Here’s an analogy that explains my position. It’s like I’m an air traffic controller and the local radio station decides that it will broadcast songs on the same frequncy I’m on. Sure it sounds great. But people will die as a result. I’m trying to communicate with pilots and you’re making this much more difficult by blasting your art over our communication. It’s sort of muddying the language I’m using. Take your art to another medium – it isn’t suitable to use English in this way. I don’t buy into the hand waving “it’s a metaphor” when I point out that the statement “Death is winter” is false… and neither should you.

“Literally” was a word that used to mean something. Sadly, so many people have begun to attempt to use it an an intensifier that it has started to lost all meaning. “She was literally the hottest girl I’ve ever seen” strictly means that the girl I saw had the highest temperature of all girls I’ve ever seen. It does NOT mean “She was the most attractive girl I’ve ever seen and I’m not lying”. This is basically the path English is going down by having so many people use metaphors. But at least people know when they’re using metaphors. So it doesn’t matter too much. Where as people who use ‘literally’ incorrectly are unaware of their errors.

The Nature of Computation


If you were building an AI for a game of chess it would be strange if you did anything other than modelling the game. But take a look at the universe we live in and the best equations to explain the reality. Some physicists will tell you that time does not exist. That time and space are really made of the same thing. It is my conception that if we put all the greatest minds together working on a chess AI, they would come to the conclusion that there is something more fundamental that the pieces and the squares. There is some more fundamental substance that they are both constructed from that would serve us better when creating an AI. Just as space-time  is named, we’ll call this fundamental matter square-piece.
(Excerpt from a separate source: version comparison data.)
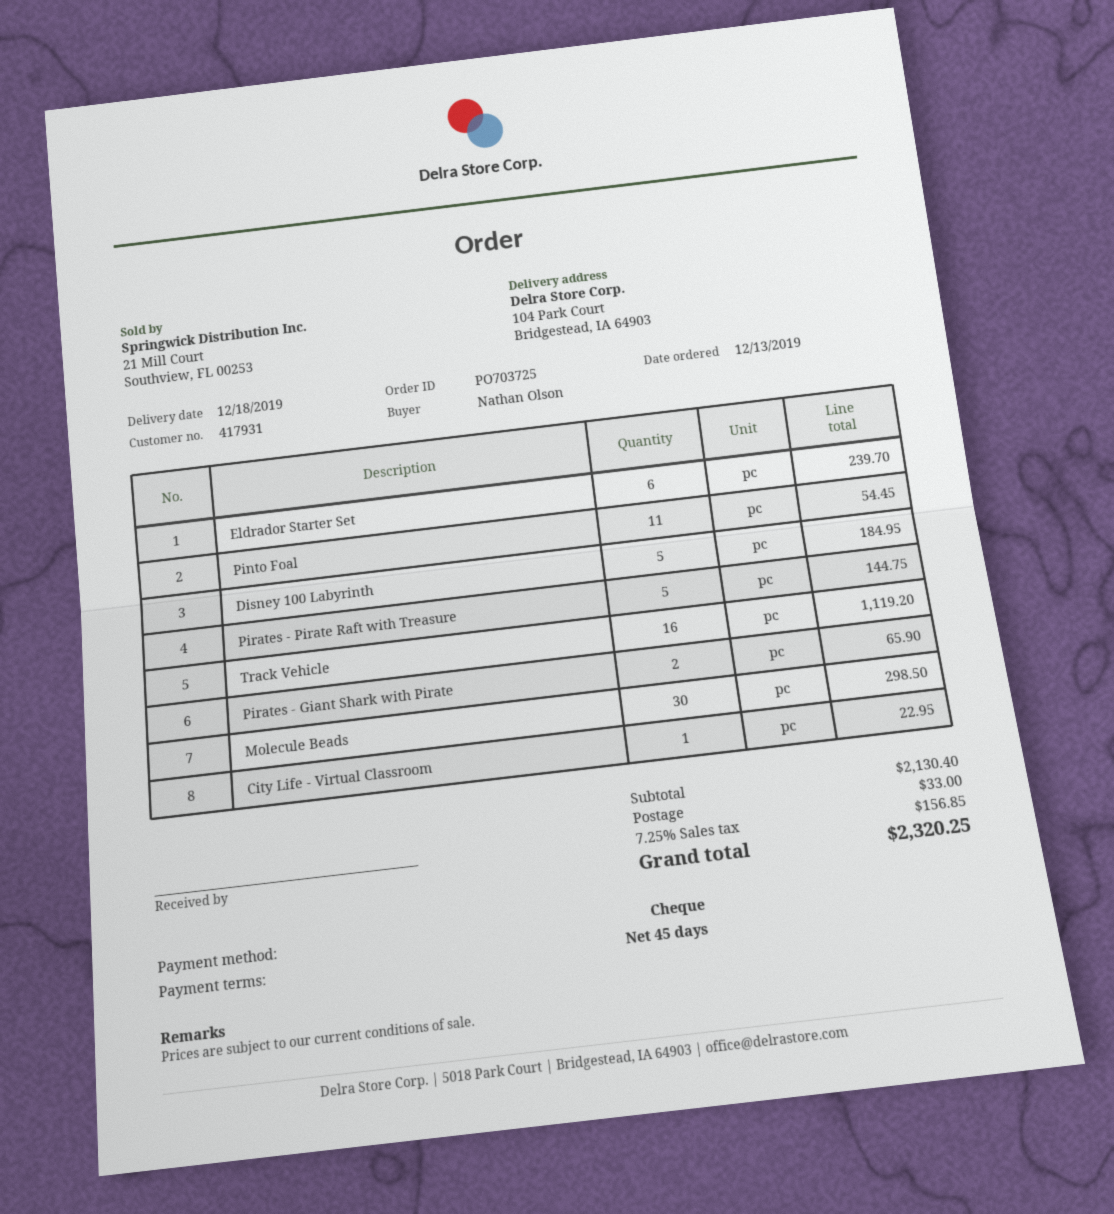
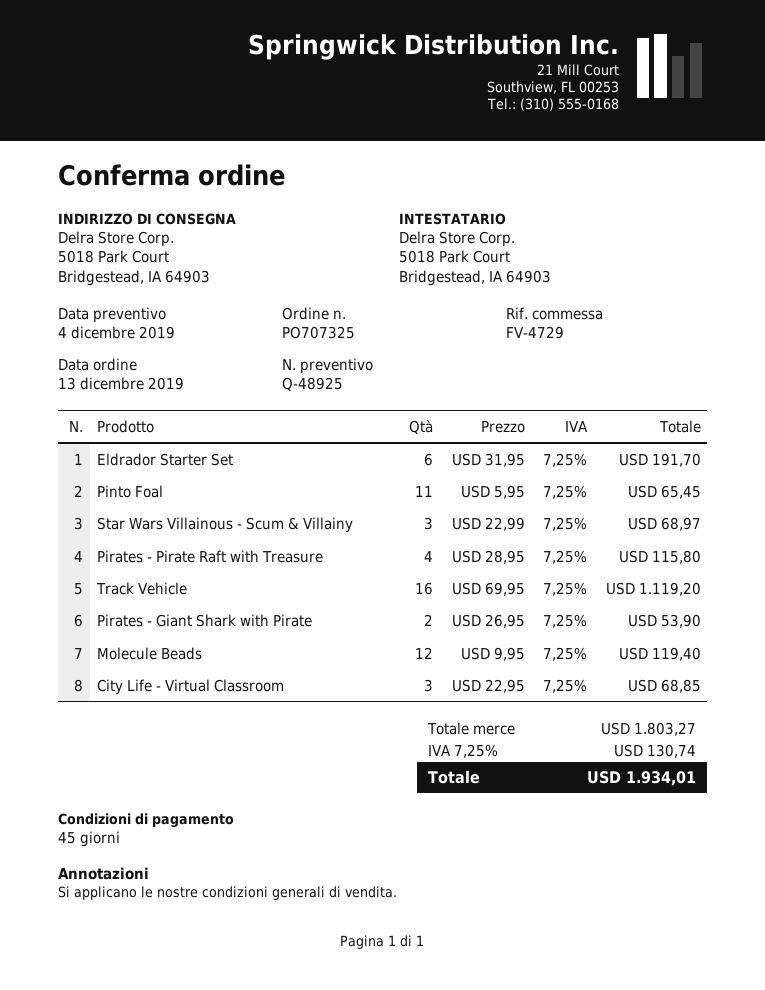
order number: PO703725 -> PO707325
ship to: 104 Park Court, Bridgestead, IA 64903 -> 5018 Park Court, Bridgestead, IA 64903
Eldrador Starter Set: 6 for 239.70 -> 6 for 191.70
Pinto Foal: 11 for 54.45 -> 11 for 65.45
Disney 100 Labyrinth: 5 for 184.95 -> none
Pirates - Pirate Raft with Treasure: 5 for 144.75 -> 4 for 115.80
Pirates - Giant Shark with Pirate: 2 for 65.90 -> 2 for 53.90
Molecule Beads: 30 for 298.50 -> 12 for 119.40
City Life - Virtual Classroom: 1 for 22.95 -> 3 for 68.85
Star Wars Villainous - Scum & Villainy: none -> 3 for 68.97
subtotal: 2130.40 -> 1803.27
shipping: 33.00 -> none
tax: 7.25% = 156.85 -> 7.25% = 130.74
total: 2320.25 -> 1934.01

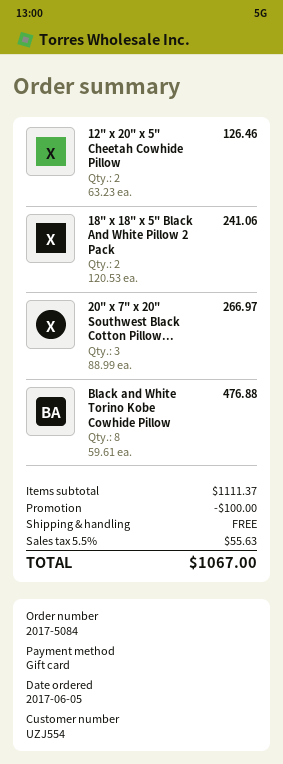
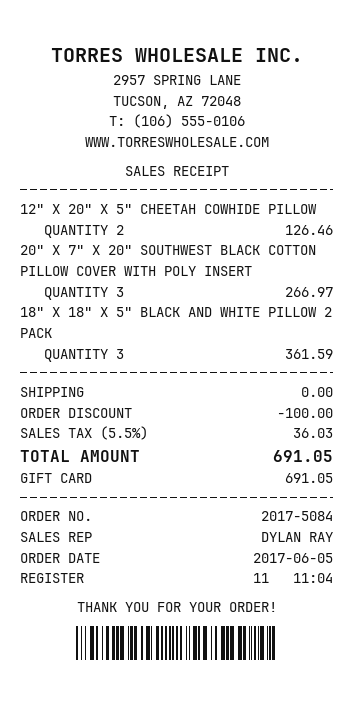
18" x 18" x 5" Black And White Pillow 2 Pack: 2 for 241.06 -> 3 for 361.59
Black and White Torino Kobe Cowhide Pillow: 8 for 476.88 -> none
tax: 5.5% = 55.63 -> 5.5% = 36.03
total: 1067.00 -> 691.05

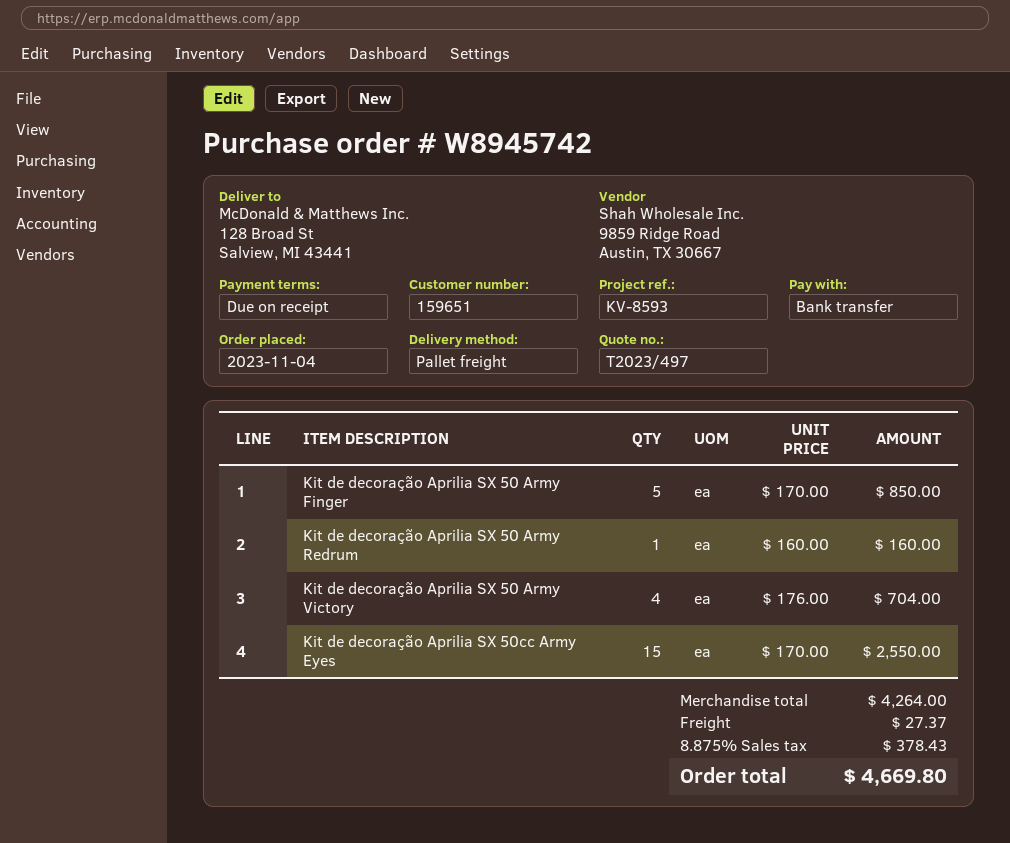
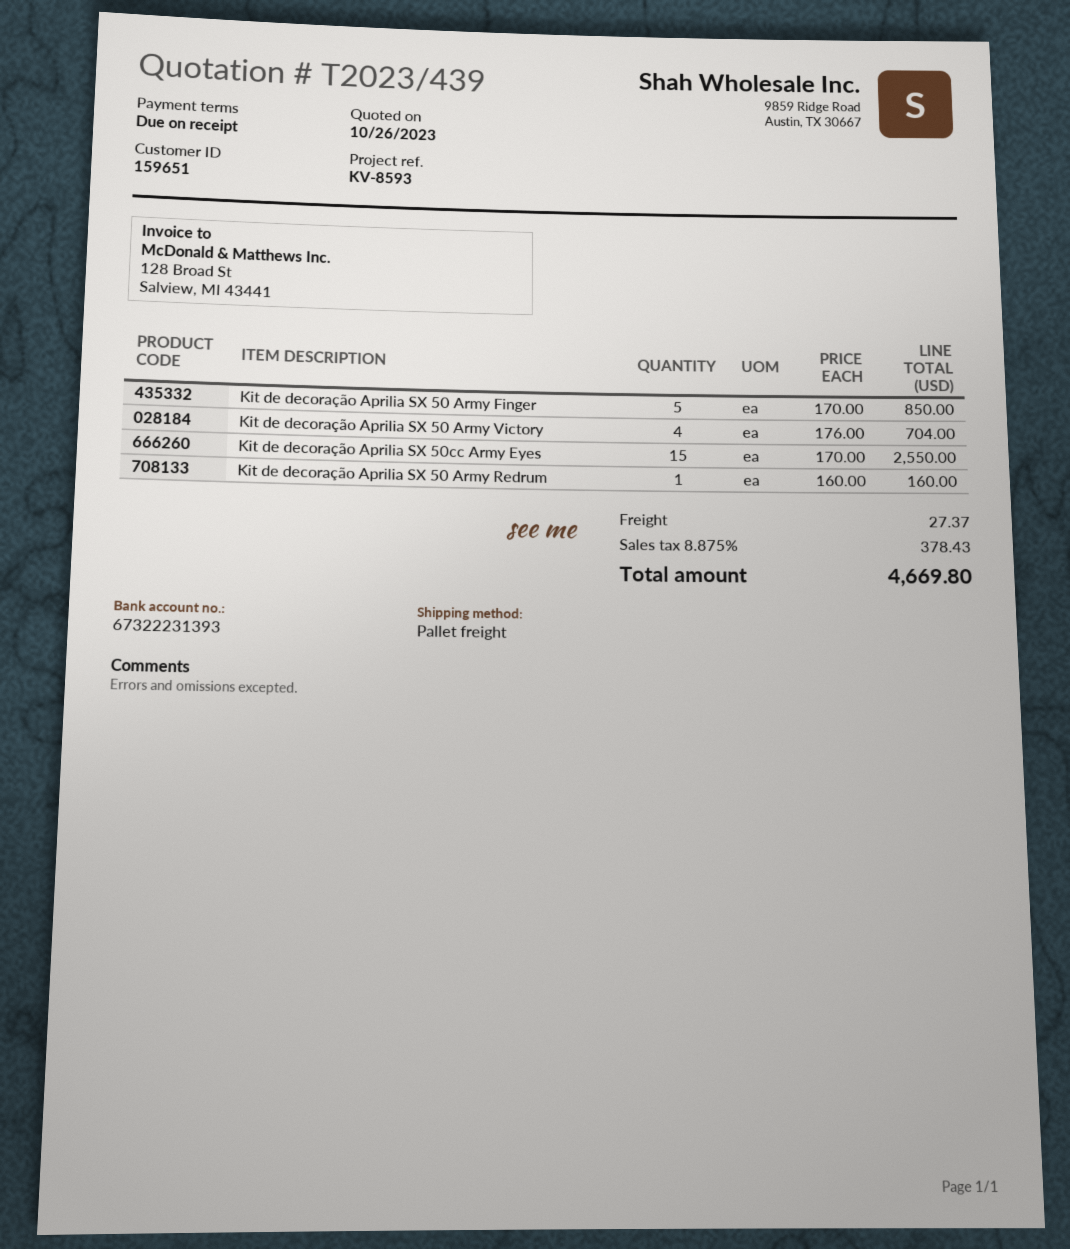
quote number: T2023/497 -> T2023/439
This square-piece would allow a much more effective AI. An argument against this might be that we don’t know what reality is defined as, but chess *is* defined as pieces on a board obeying various rules therefore it can’t be anything else. This is wrong however. Just because a problem can be defined in a certain way does not mean it cannot be reduced to a simpler problem. Reducing the game so that the AI can make computations on the fundamental matter would be more effective.

I enjoy making wild statements that are difficult to verify (this seems to ruffle some feathers at times but I don’t care), so here’s another: our brains are actually operating on this fundamental square-piece when playing chess. This is how we can still compete current day chess AI that just iterates through potential scenarios on a weak processor that has a ‘mere’ 100 million transistors on it.

I think to exploit this square-piece a cellular automaton is needed. The space of algorithms that can be designed by humans is infinite in size but that does not mean it explores the entirety of the space of algorithms. There are many algorithms our brains could never comprehend that are essential to building intelligent systems. Instead of designing a CA, we need to search for one that does what we need. Play chess well.